The Tokyo Bay is the third largest closed-off bay in Japan with an area of 1380 square kilometers. Amazingly, as of 2012, a total of about 250 square kilometers of land has been reclaimed from the Tokyo Bay, roughly 15% of the original bay area. The physical landmass of Tokyo along the Western edges of Tokyo Bay began to grow when Edo was established in the early 17th century as the de facto capital of Japan during the Tokugawa shogunate.
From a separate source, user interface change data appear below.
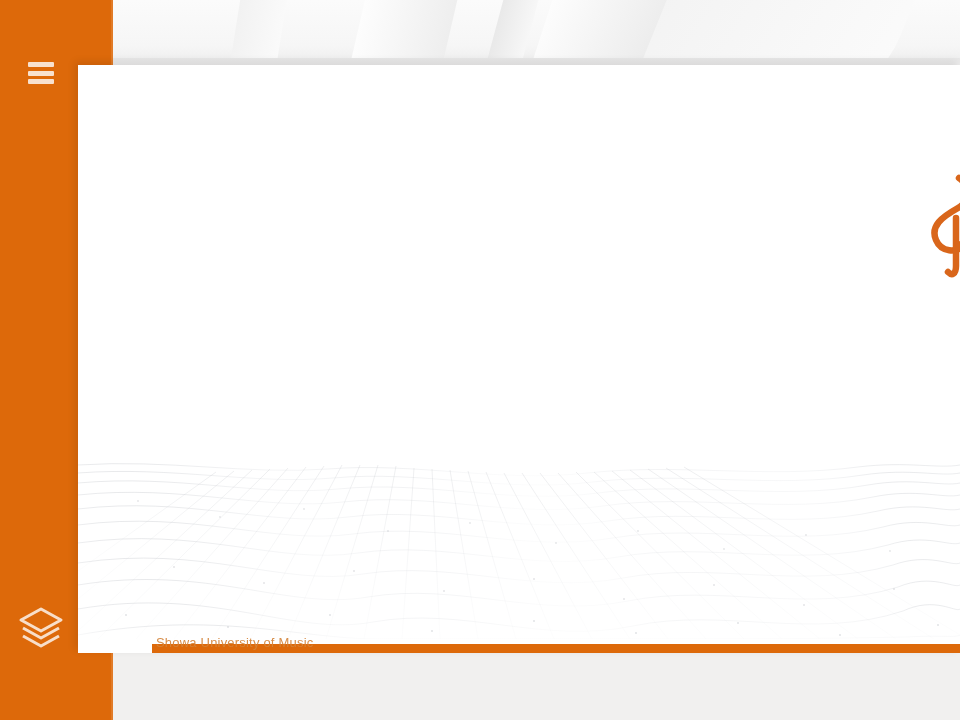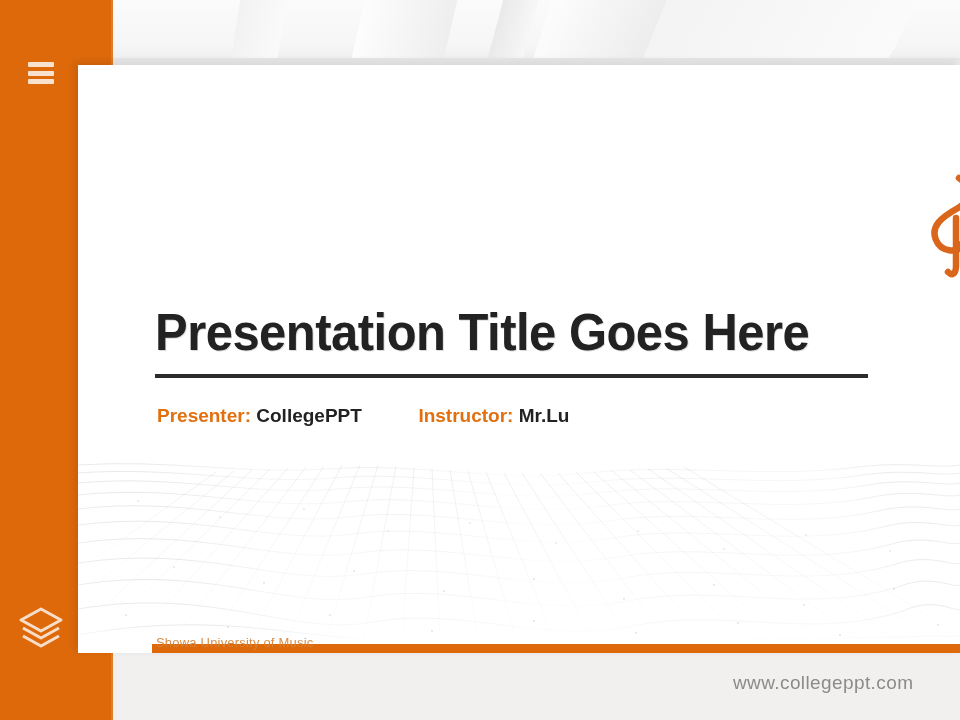"Presentation Title Goes Here" div.title-block { html: <div> <h1>Presentation Title Goes Here</h1> <div></div> </div> -> none }
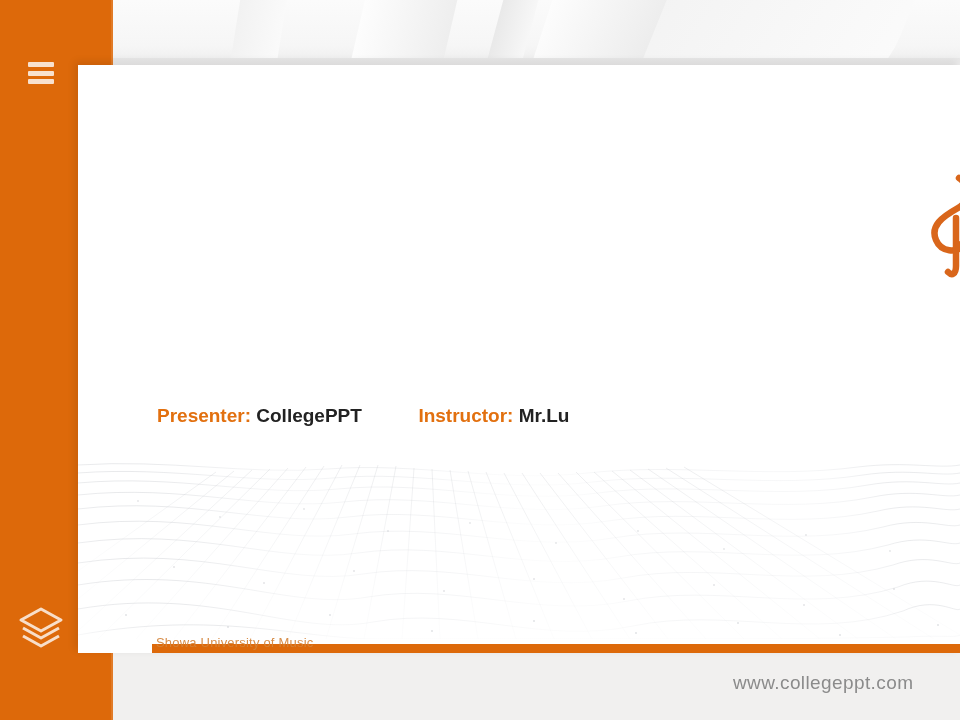"Presenter: CollegePPT Instructor: Mr.Lu" div.credits { html: <div> <span>Presenter:</span> <span>CollegePPT</span> <span></span> <span>Instructor:</span> <span>Mr.Lu</span> </div> -> none }
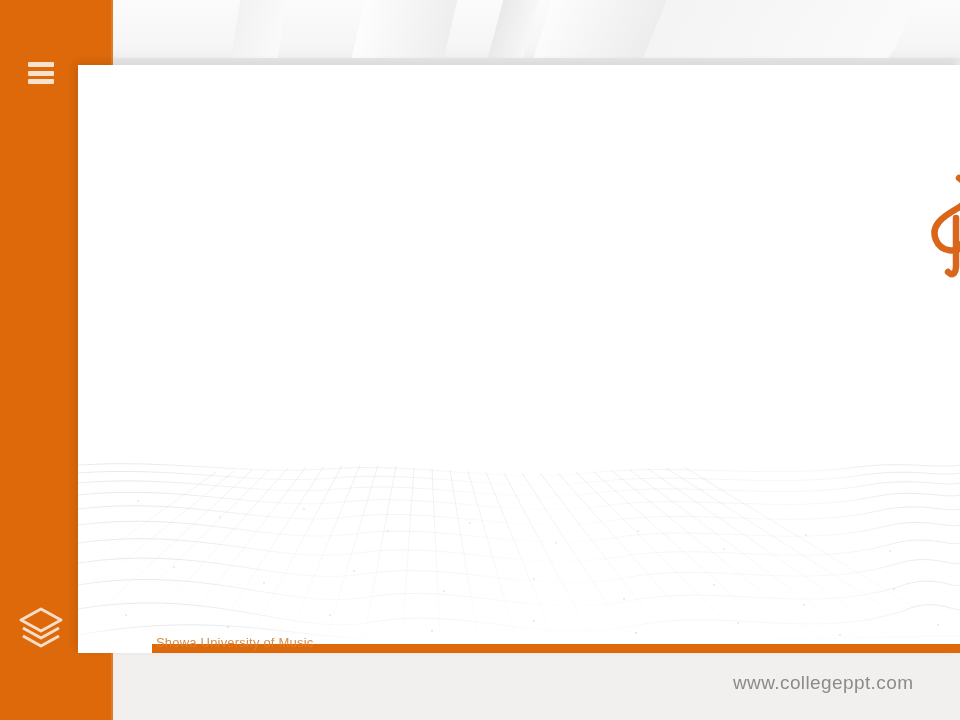"www.collegeppt.com" div.watermark { html: <div>www.collegeppt.com</div> -> none }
The greatest demand for land in postwar Japan came from the fast-growing heavy industries such as oil refineries, ship building, steel factories, chemical productions, and power plants. The initial boom of industries in the 1950s created severe pollution problem and occupied huge amount of space in the central wards of Tokyo Metropolis. As a result, rapid land reclamation started in the 1960s and 1970s, both to accommodate the growing production and to facilitate the exodus of heavy industries to periphery regions like Yokohama, Kawasaki, Chiba, and Ichihara.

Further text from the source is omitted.